=== AVAILABLE DATA ===

# # # #

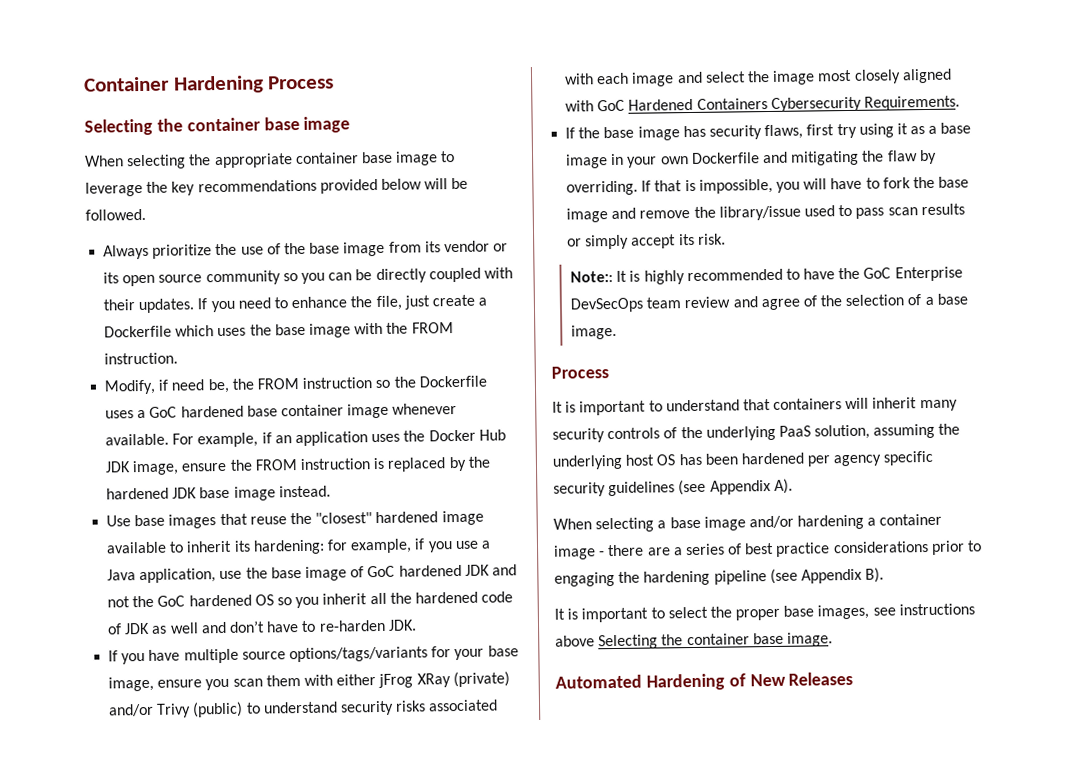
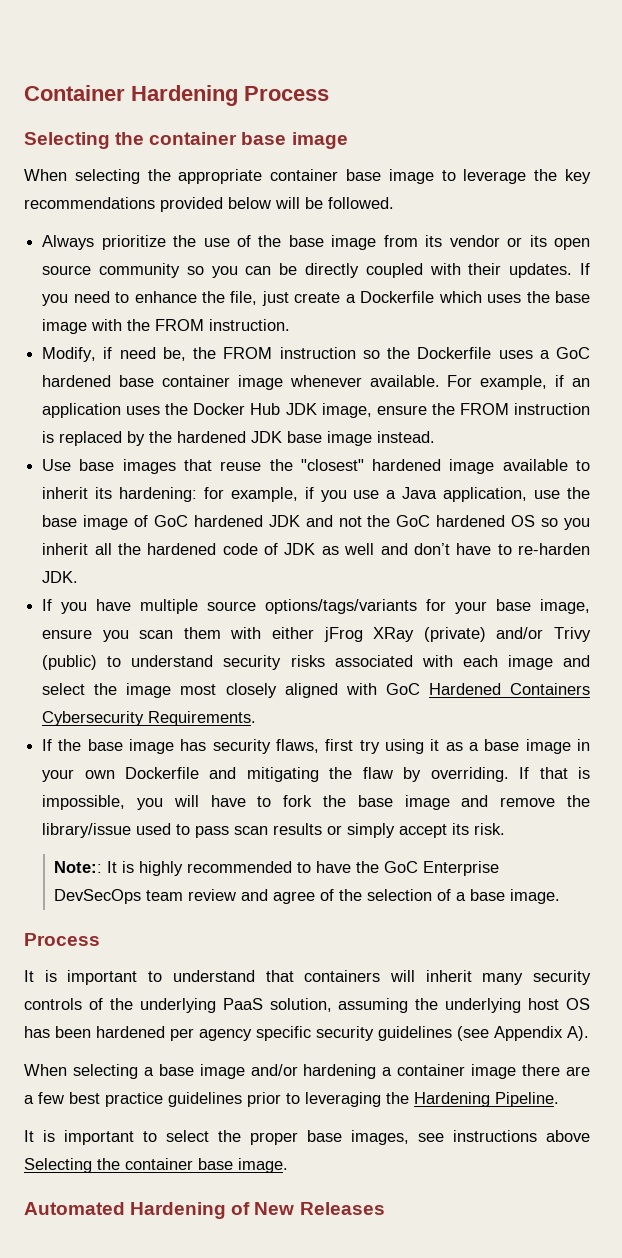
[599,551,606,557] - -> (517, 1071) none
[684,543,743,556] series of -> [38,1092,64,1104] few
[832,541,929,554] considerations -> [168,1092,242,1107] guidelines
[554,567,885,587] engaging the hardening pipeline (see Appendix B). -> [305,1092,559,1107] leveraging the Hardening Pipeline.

# # # #

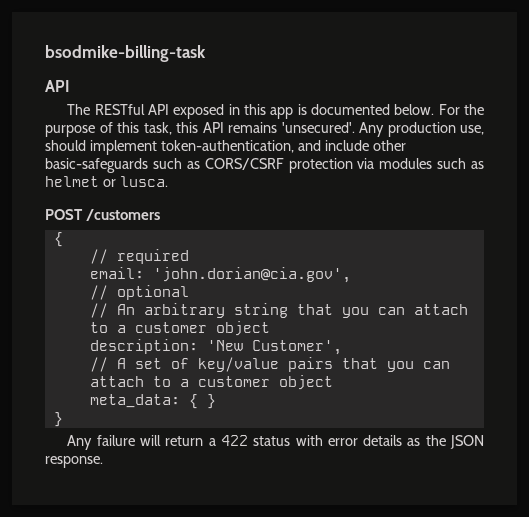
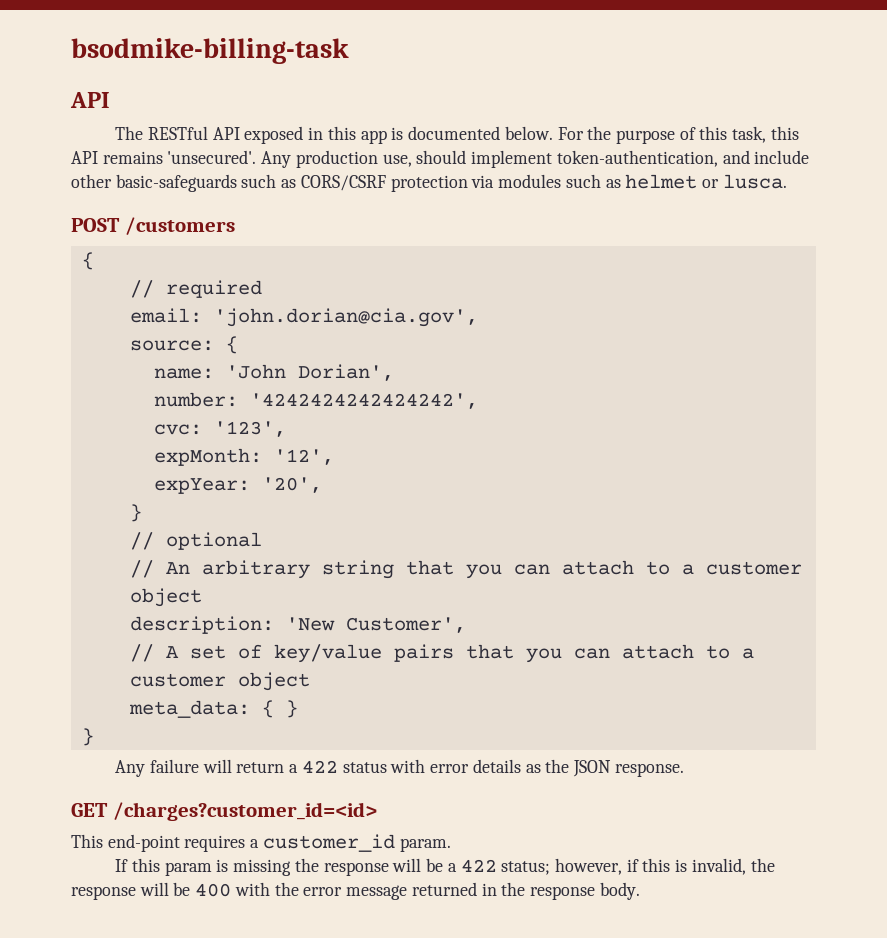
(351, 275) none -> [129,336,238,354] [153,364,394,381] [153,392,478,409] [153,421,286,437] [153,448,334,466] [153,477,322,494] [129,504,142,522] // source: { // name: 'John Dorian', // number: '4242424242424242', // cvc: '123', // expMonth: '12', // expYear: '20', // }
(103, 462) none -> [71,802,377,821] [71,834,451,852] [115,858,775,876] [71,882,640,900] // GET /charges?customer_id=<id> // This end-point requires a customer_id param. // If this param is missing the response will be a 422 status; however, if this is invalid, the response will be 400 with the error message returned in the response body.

# # # #

=== EXERCISE BRIEF ===
Only those lines of the entries above that run from the line containing "[599,551,606,557] - -> (517, 1071) none" to the line containing "[554,567,885,587] engaging the", both included, should be transcribed exactly.

=== YOUR RESPONSE ===
[599,551,606,557] - -> (517, 1071) none
[684,543,743,556] series of -> [38,1092,64,1104] few
[832,541,929,554] considerations -> [168,1092,242,1107] guidelines
[554,567,885,587] engaging the hardening pipeline (see Appendix B). -> [305,1092,559,1107] leveraging the Hardening Pipeline.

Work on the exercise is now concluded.